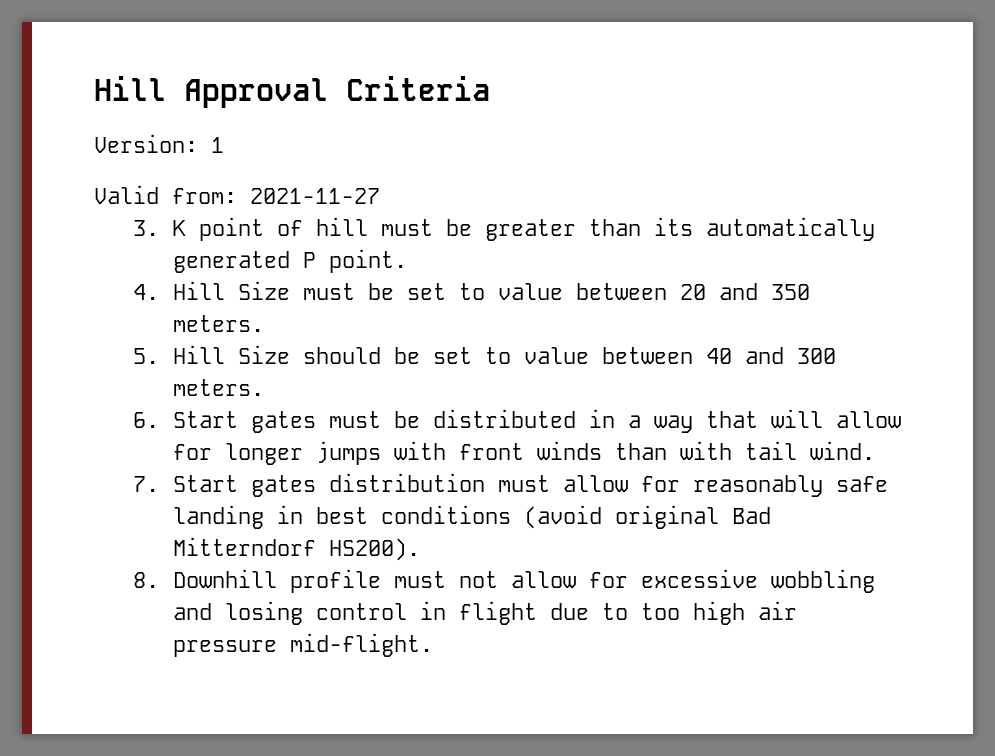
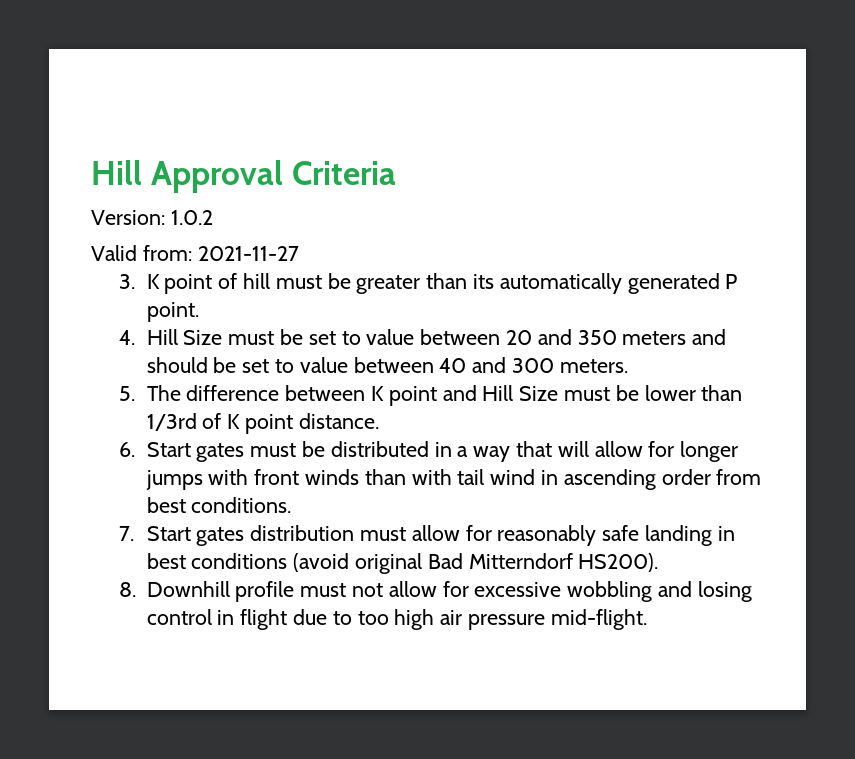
- Version: 1
+ Version: 1.0.2
- 4. Hill Size must be set to value between 20 and 350 meters.
- 5. Hill Size should be set to value between 40 and 300 meters.
+ 4. Hill Size must be set to value between 20 and 350 meters and should be set to value between 40 and 300 meters.
+ 5. The difference between K point and Hill Size must be lower than 1/3rd of K point distance.
- 6. Start gates must be distributed in a way that will allow for longer jumps with front winds than with tail wind.
+ 6. Start gates must be distributed in a way that will allow for longer jumps with front winds than with tail wind in ascending order from best conditions.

*WHAT YOU ARE ASKED TO DO*: Write out only those lines that fall between the one containing "K point distance." and the end of the entries, the first and last included, exactly as they read.

*ANSWER TO THIS TASK*:
+ 5. The difference between K point and Hill Size must be lower than 1/3rd of K point distance.
- 6. Start gates must be distributed in a way that will allow for longer jumps with front winds than with tail wind.
+ 6. Start gates must be distributed in a way that will allow for longer jumps with front winds than with tail wind in ascending order from best conditions.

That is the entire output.